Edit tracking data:
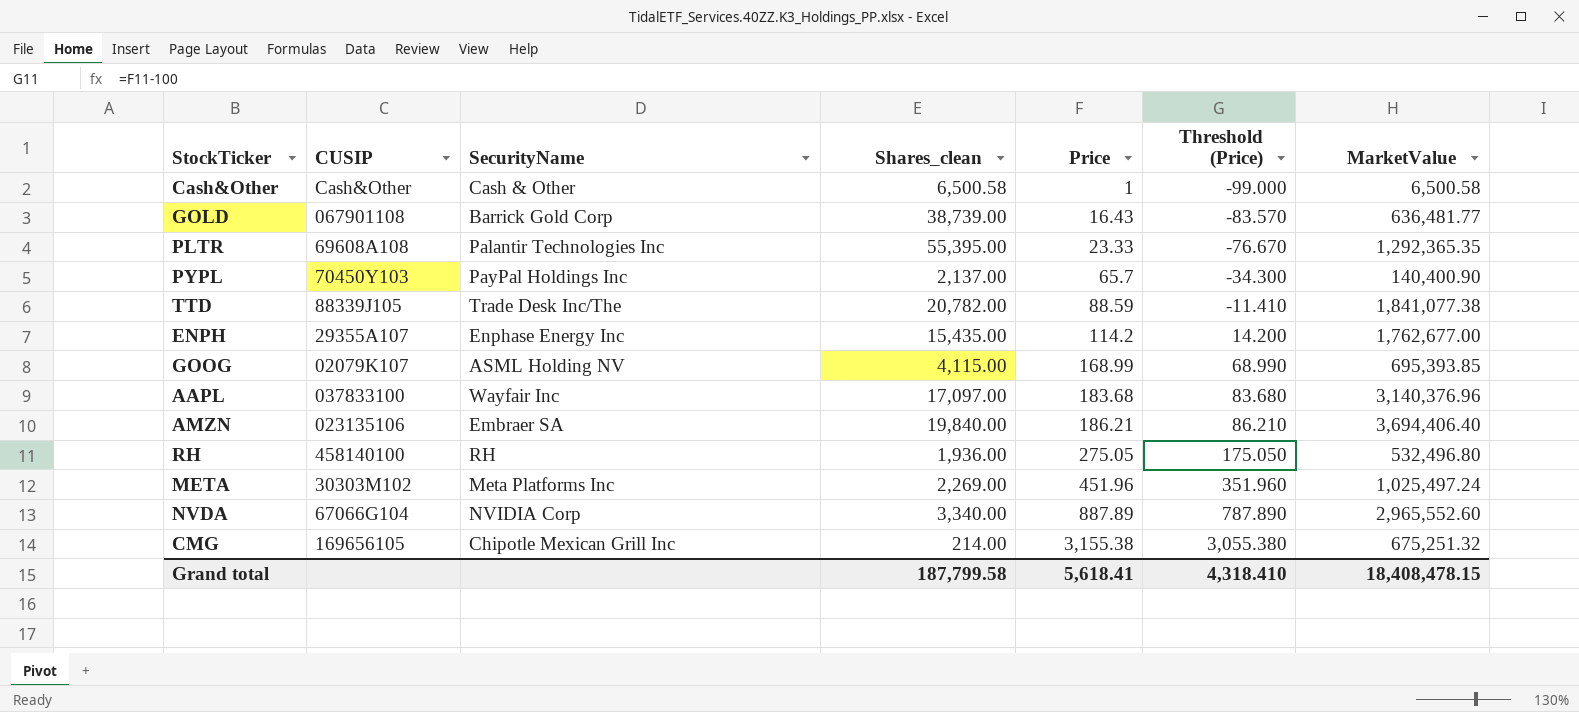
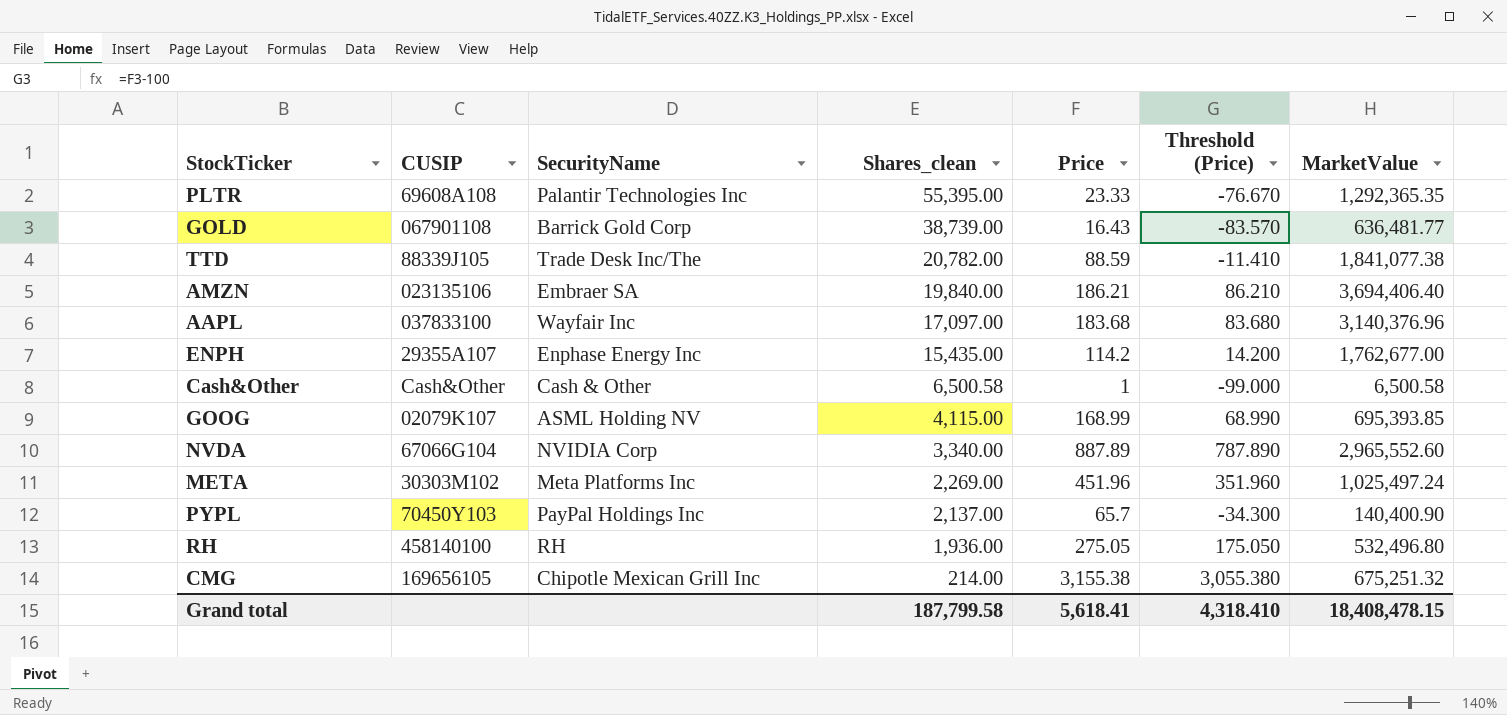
row order: Price ascending -> Shares_clean descending

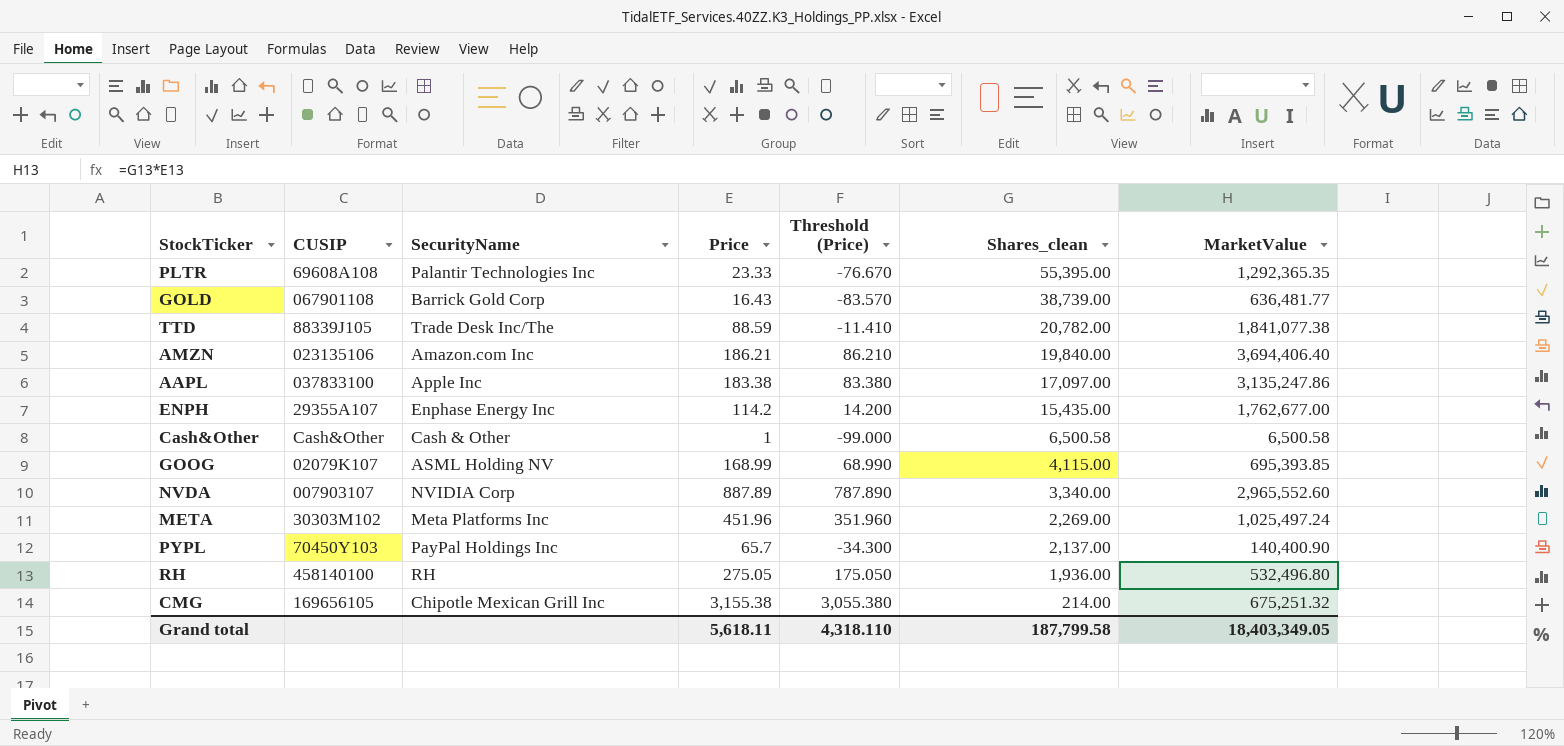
column Shares_clean | position: 4 -> 6
AMZN | SecurityName: Embraer SA -> Amazon.com Inc
AAPL | SecurityName: Wayfair Inc -> Apple Inc
AAPL | Price: 183.68 -> 183.38
AAPL | Threshold (Price): 83.680 -> 83.380
AAPL | MarketValue: 3,140,376.96 -> 3,135,247.86
NVDA | CUSIP: 67066G104 -> 007903107
Grand total | Price: 5,618.41 -> 5,618.11
Grand total | Threshold (Price): 4,318.410 -> 4,318.110
Grand total | MarketValue: 18,408,478.15 -> 18,403,349.05

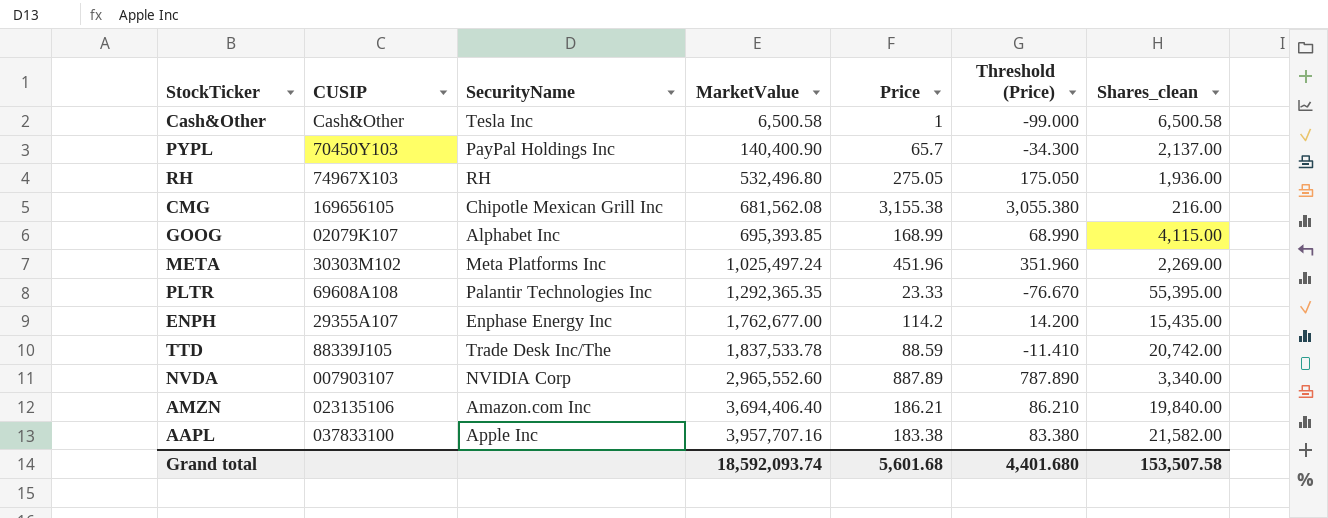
row order: Shares_clean descending -> MarketValue ascending
column MarketValue | position: 7 -> 4
row GOLD: 067901108 | Barrick Gold Corp | 16.43 | -83.570 | 38,739.00 | 636,481.77 -> none
Cash&Other | SecurityName: Cash & Other -> Tesla Inc
RH | CUSIP: 458140100 -> 74967X103
CMG | MarketValue: 675,251.32 -> 681,562.08
CMG | Shares_clean: 214.00 -> 216.00
GOOG | SecurityName: ASML Holding NV -> Alphabet Inc
TTD | MarketValue: 1,841,077.38 -> 1,837,533.78
TTD | Shares_clean: 20,782.00 -> 20,742.00
AAPL | MarketValue: 3,135,247.86 -> 3,957,707.16
AAPL | Shares_clean: 17,097.00 -> 21,582.00
Grand total | MarketValue: 18,403,349.05 -> 18,592,093.74
Grand total | Price: 5,618.11 -> 5,601.68
Grand total | Threshold (Price): 4,318.110 -> 4,401.680
Grand total | Shares_clean: 187,799.58 -> 153,507.58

__EXERCISE OBJECTIVE__
Answer only with how many lines in the records include "CUSIP".

__ANSWER SECTION__
2